La Sainte Famille– par Claude WON FAH HIN

Sainte Famille & Siracide 3 2–6, 12–14 ; & Colossiens 3 12–21 ; & Matthieu 2 13–15, 19–23

 

Juste après la naissance de Jésus, Hérode a eu peur car il a su qu’«un roi des Juifs vient de naître » (Mt 2,2). Pour lui c’est un concurrent sérieux. Son désir est donc d’éliminer ce concurrent. Il veut le faire mourir. Joseph a alors un songe où l’Ange du Seigneur lui annonce qu’il faut fuir en Egypte avec sa famille et y rester jusqu’à ce que Hérode soit mort afin que s’accomplisse la prophétie qu’on peut retrouver en Ex 44,22 : « D’Egypte j’ai appelé mon fils »…

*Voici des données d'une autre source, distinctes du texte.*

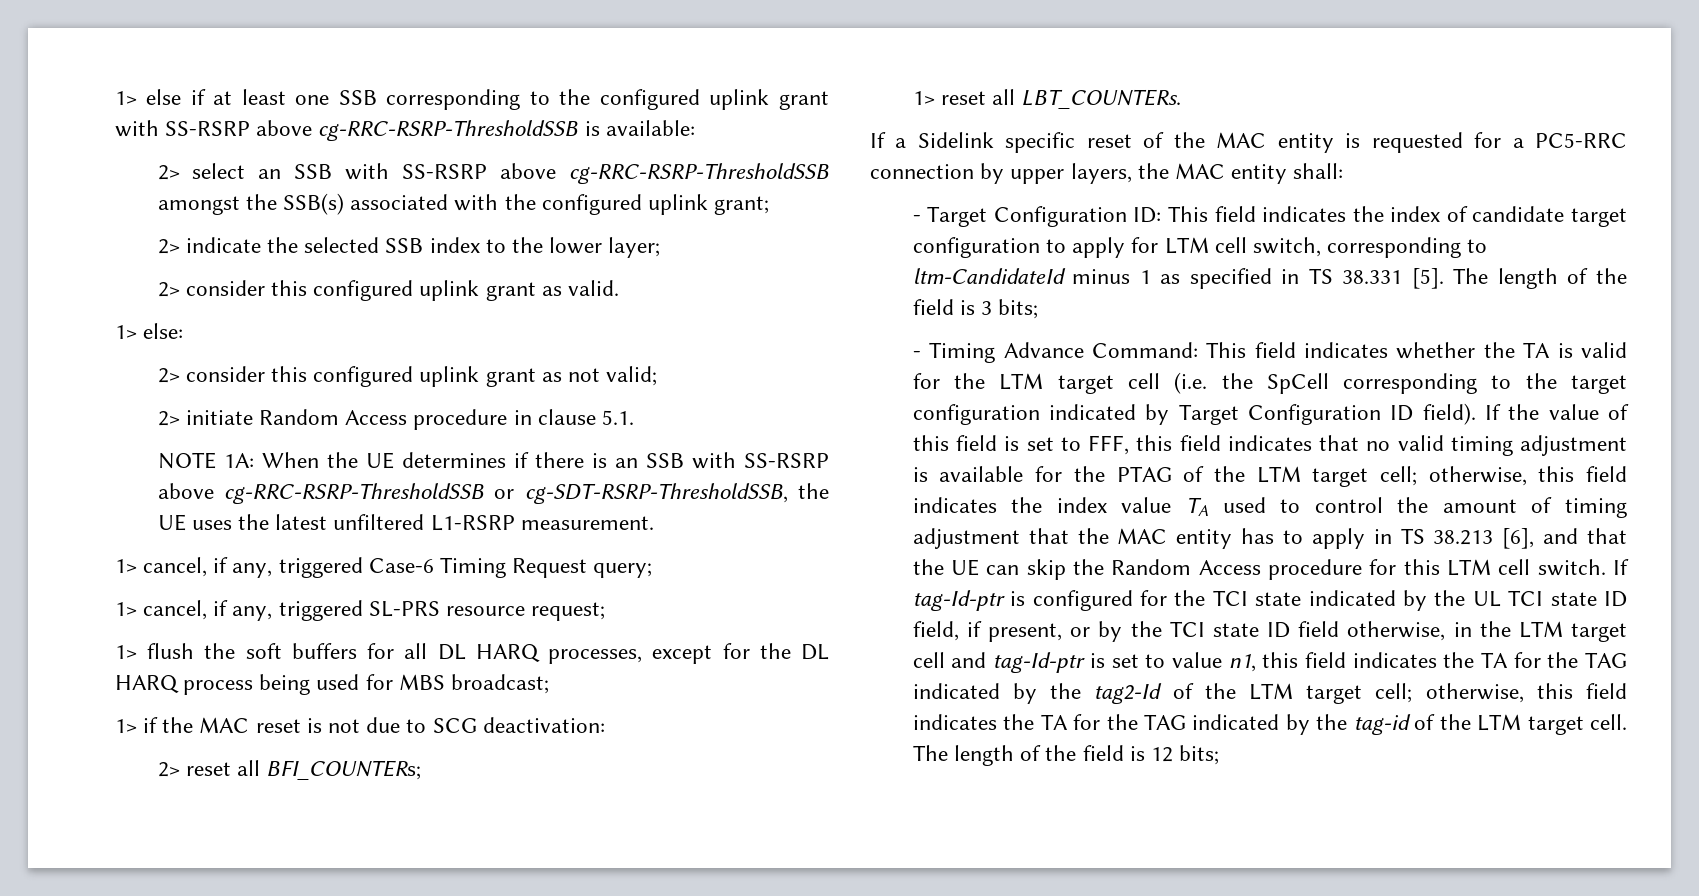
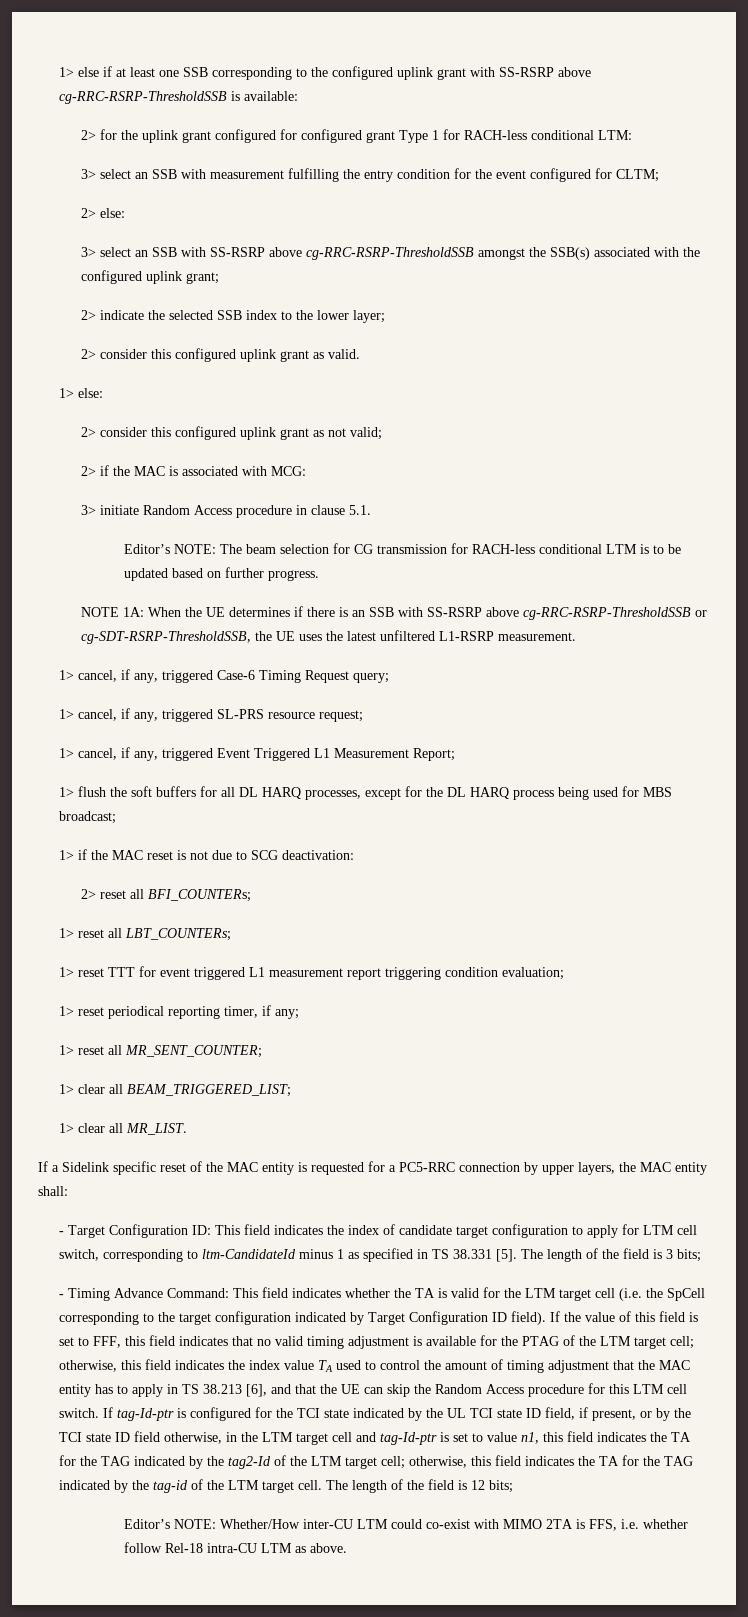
- 2> select an SSB with SS-RSRP above cg-RRC-RSRP-ThresholdSSB amongst the SSB(s) associated with the configured uplink grant;
+ 2> for the uplink grant configured for configured grant Type 1 for RACH-less conditional LTM:
+ 3> select an SSB with measurement fulfilling the entry condition for the event configured for CLTM;
+ 2> else:
+ 3> select an SSB with SS-RSRP above cg-RRC-RSRP-ThresholdSSB amongst the SSB(s) associated with the configured uplink grant;
- 2> initiate Random Access procedure in clause 5.1.
+ 2> if the MAC is associated with MCG:
+ 3> initiate Random Access procedure in clause 5.1.
+ Editor’s NOTE: The beam selection for CG transmission for RACH-less conditional LTM is to be updated based on further progress.
+ 1> cancel, if any, triggered Event Triggered L1 Measurement Report;
- 1> reset all LBT_COUNTERs.
+ 1> reset all LBT_COUNTERs;
+ 1> reset TTT for event triggered L1 measurement report triggering condition evaluation;
+ 1> reset periodical reporting timer, if any;
+ 1> reset all MR_SENT_COUNTER;
+ 1> clear all BEAM_TRIGGERED_LIST;
+ 1> clear all MR_LIST.
+ Editor’s NOTE: Whether/How inter-CU LTM could co-exist with MIMO 2TA is FFS, i.e. whether follow Rel-18 intra-CU LTM as above.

Aujourd’hui, c’est la sainte Famille. Elle est composée de Joseph, Marie et l’enfant Jésus. Dans cette famille, tout le monde est saint. Jésus est Dieu prenant le corps d’un homme, Il est la source même de toute sainteté; Marie est l’Immaculée Conception, née toute pure sans le péché originel et comblée de grâces, par la grâce de Dieu et par les mérites de Jésus-Christ. Joseph, descendant de la lignée du roi David, homme juste, nous dit Mt 1,19, est certainement un très grand saint, par le fait même d’être de la Sainte Famille. Il est cependant le seul de la sainte Famille à être né comme tout le monde, avec le péché originel. Il gagnait sa vie en travaillant comme charpentier. Et c’est à lui, Joseph, que l’Ange du Seigneur s’adresse comme à un chef de famille pour lui dire qu’il faut fuir en Egypte. A l’époque, le chef de famille n’est pas forcément celui qui est le plus pur, le plus saint de la famille, mais celui qui représente l’autorité. Et pour dire que Dieu a de l’autorité – l’autorité suprême, au-dessus de tout – on dit que Dieu est Père. Mais Dieu le Père n’est ni homme, ni femme, Il est Pur Esprit. Si bien qu’on peut dire que Dieu est à la fois Père et Mère. Si vous lisez le livre du prophète Osée, dans l’Ancien Testament, vous verrez que Dieu s’adresse à son épouse infidèle, c’est-à-dire au peuple que Dieu a choisi pour se révéler comme étant l’Unique Dieu, mais ce peuple, épouse de Dieu, est devenu une épouse infidèle et ingrate qui se tourne encore vers d’autres soi-disant dieux, en réalité des idoles. Dieu parle alors à cette épouse infidèle avec une telle tendresse et une telle délicatesse, comme seule une mère sait le faire. Ainsi Dieu est Père, plein de tendresse et d’amour comme une mère.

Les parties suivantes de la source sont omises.